The Court has jurisdiction pursuant to the Administrative Procedure Act ("APA"), 5 U.S.C. §§ 553, 701 et seq. The issue of whether there is a cause of action and standing for all plaintiffs -- labor organizations, manufacturers associations, and state officials -- was clearly settled in favor of plaintiffs in the prior litigation, see ILGWU, 722 F.2d at 805-812, and although this litigation deals with the rule as applied to five industries instead of one, standing is not contested here.
This standard of review, codified at 5 U.S.C. § 706(2)(A), is well understood; an agency action is unlawful if it is "arbitrary, capricious, an abuse of discretion, or otherwise not in accordance with law." In Motor Vehicle Manufacturers Association v. State Farm, 463 U.S. 29, 43, 103 S. Ct. 2856, 77 L. Ed. 2d 443 (1983), the Supreme Court outlined the parameters of APA review:
The scope of review under the "arbitrary and capricious standard" is narrow and a court is not to substitute its judgment for that of the agency. Nevertheless, the agency must examine the relevant data and articulate a satisfactory explanation for its action including a "rational connection between the facts found and the choice made." In reviewing that explanation, we must "consider whether the decision was based on a consideration of the relevant factors and whether there has been a clear error of judgment." Normally, an agency rule would be arbitrary and capricious if the agency has relied on factors which Congress has not intended it to consider, entirely failed to consider an important aspect of the problem, offered an explanation for its decision that runs counter to the evidence before the agency, or is so implausible that it could not be ascribed to a difference in view or the product of agency expertise. The reviewing court should not attempt itself to make up for such deficiencies; we may not supply a reasoned basis for the agency's action that the agency itself has not given.
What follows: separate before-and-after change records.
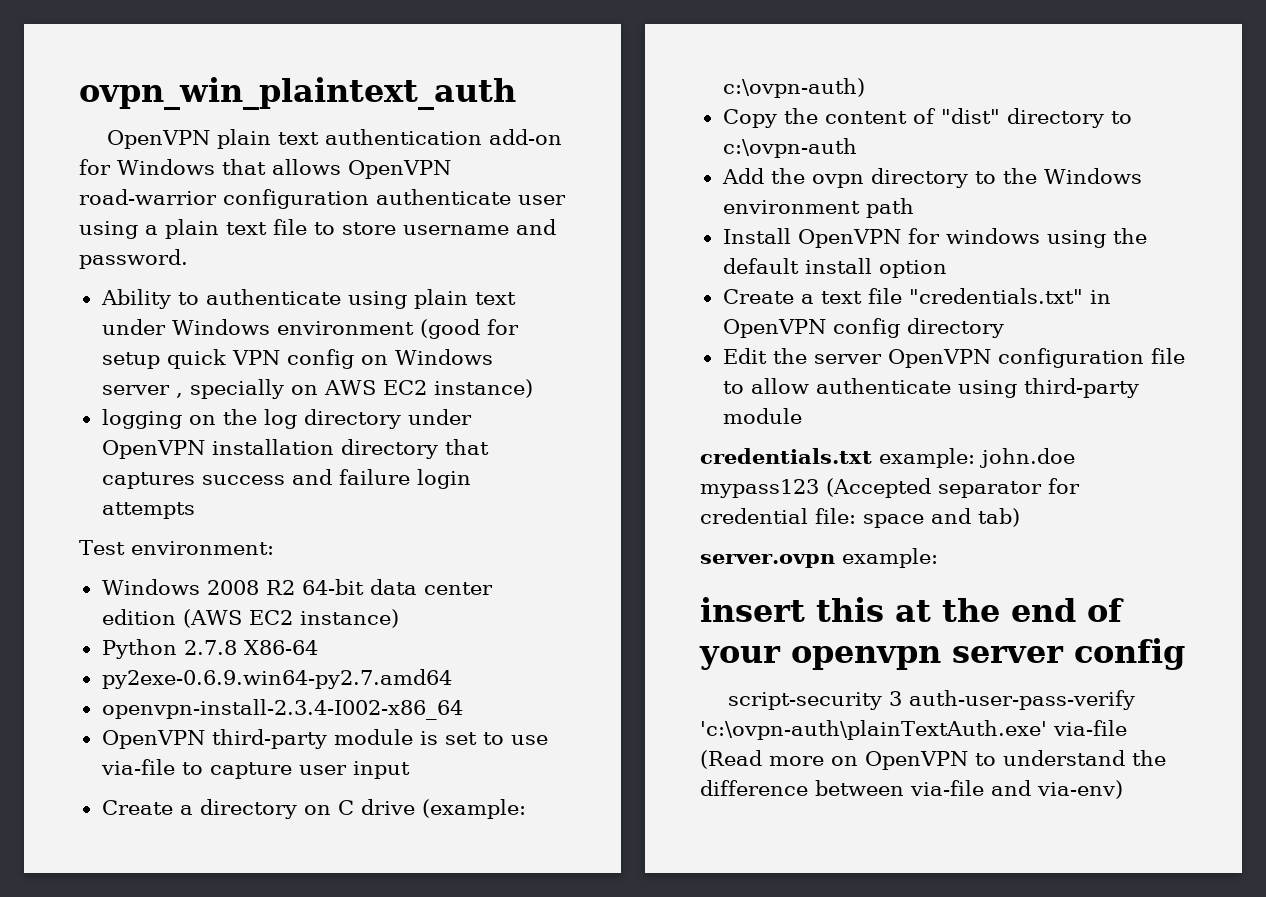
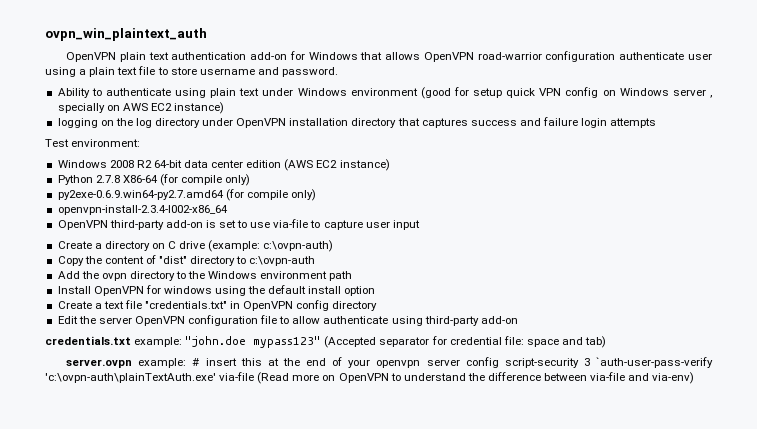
[101,669,452,689] // py2exe-0.6.9.win64-py2.7.amd64 -> [159,174,251,186] [57,189,316,201] (for compile only) // py2exe-0.6.9.win64-py2.7.amd64 (for compile only)
[333,729,413,745] module -> [165,220,203,228] add-on
[722,408,802,424] module -> [480,316,518,324] add-on
[979,448,1075,468] [700,479,819,498] john.doe mypass123 -> [185,336,322,348] "john.doe mypass123"
(938, 558) // -> [192,358,200,366] #
(1185, 654) // -> (499, 362) none
[909,690,1136,710] auth-user-pass-verify -> [596,357,713,368] `auth-user-pass-verify

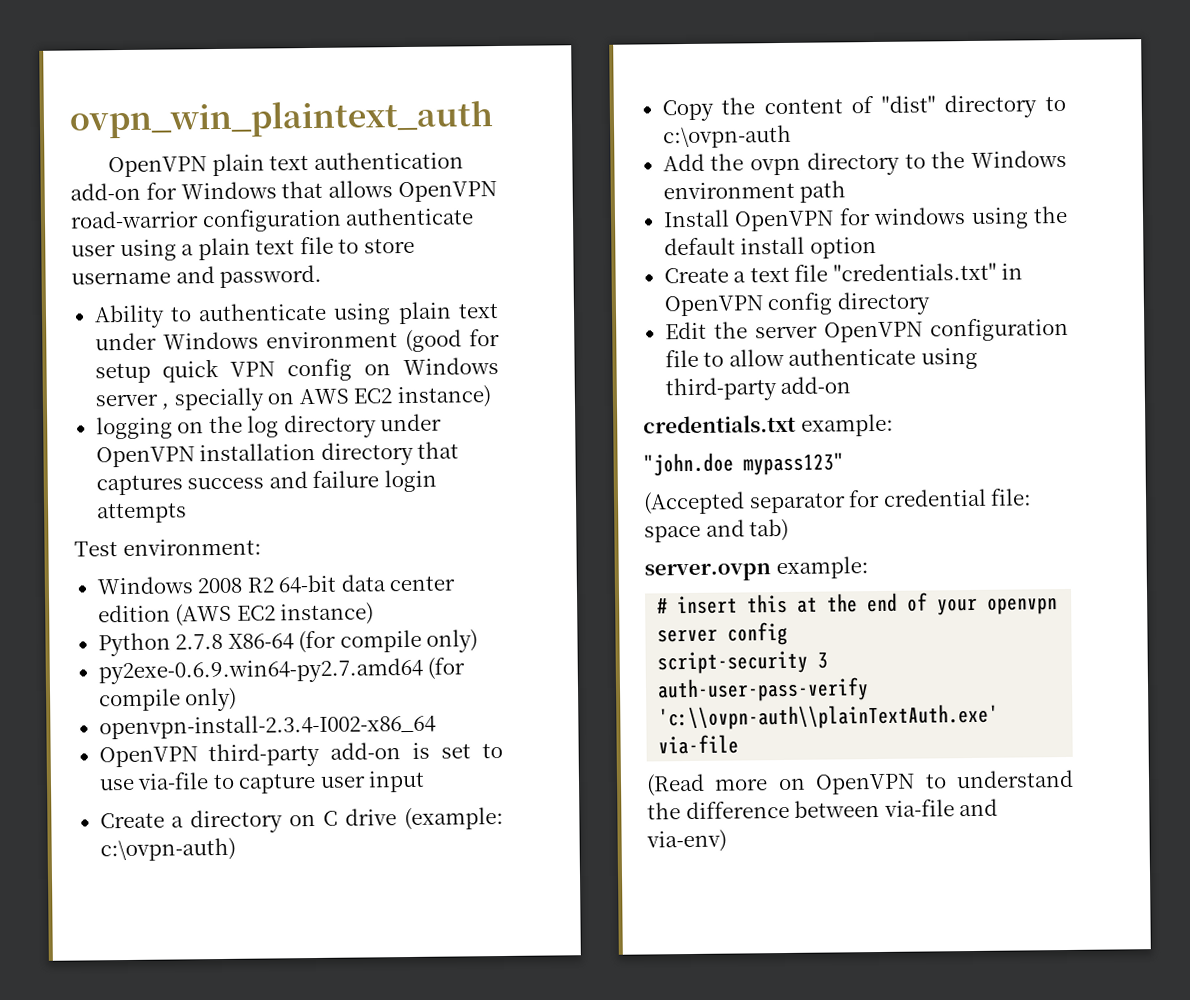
(183, 342) none -> (894, 425) //
(322, 342) none -> (844, 464) //
(187, 363) none -> (869, 568) //
(499, 362) none -> (789, 633) //
[596,357,713,368] [45,372,255,383] `auth-user-pass-verify 'c:\ovpn-auth\plainTextAuth.exe' via-file -> [657,677,870,703] [658,703,1000,731] [658,734,740,755] // auth-user-pass-verify 'c:\\ovpn-auth\\plainTextAuth.exe' via-file //

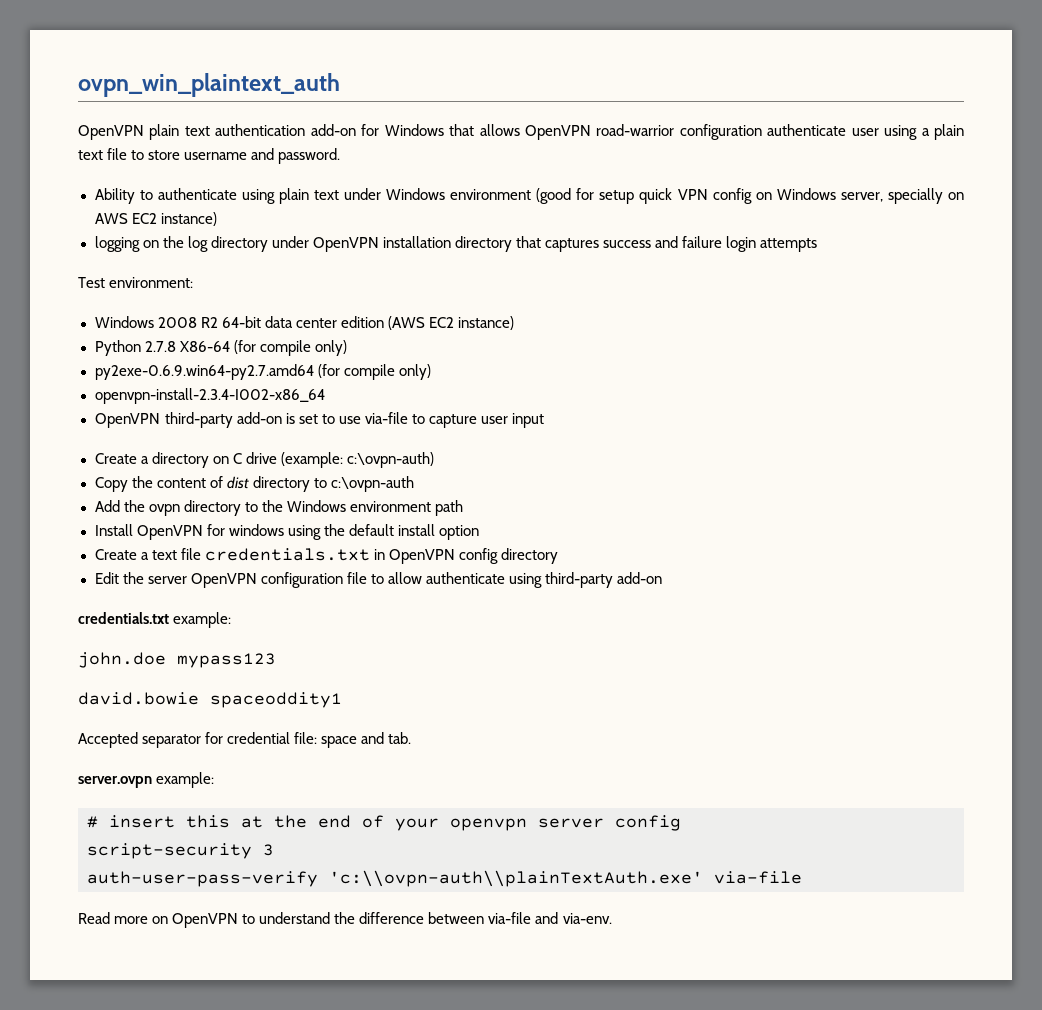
[94,393,171,410] server , -> [840,192,883,202] server,
[880,95,936,113] "dist" -> [226,476,249,489] dist
[832,262,997,282] "credentials.txt" -> [204,548,370,561] credentials.txt
[643,452,844,477] [643,491,745,515] "john.doe mypass123" // (Accepted -> [78,652,276,668] [78,692,342,708] [78,732,138,748] john.doe mypass123 // david.bowie spaceoddity1 // Accepted
[749,518,790,542] tab) -> [388,732,412,744] tab.
[646,773,705,797] (Read -> [78,912,110,924] Read
[646,829,727,853] via-env) -> [562,913,612,924] via-env.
We will, however, "uphold a decision of less than ideal clarity if the agency's path may reasonably be discerned" (citations omitted).
Accordingly, under this standard, the sole issue before the Court is whether the Department provided a reasoned basis, grounded in the record, for its finding that implementation of the certification system is, on balance, a better means of enforcing the FLSA than was the total homework ban.
Plaintiffs assert that the Department has flunked the tests of Motor Vehicle Manufacturers Assn. and ILGWU because the evidence in the rulemaking record does not permit the Department to reasonably conclude that the lifting of the total homework ban in ...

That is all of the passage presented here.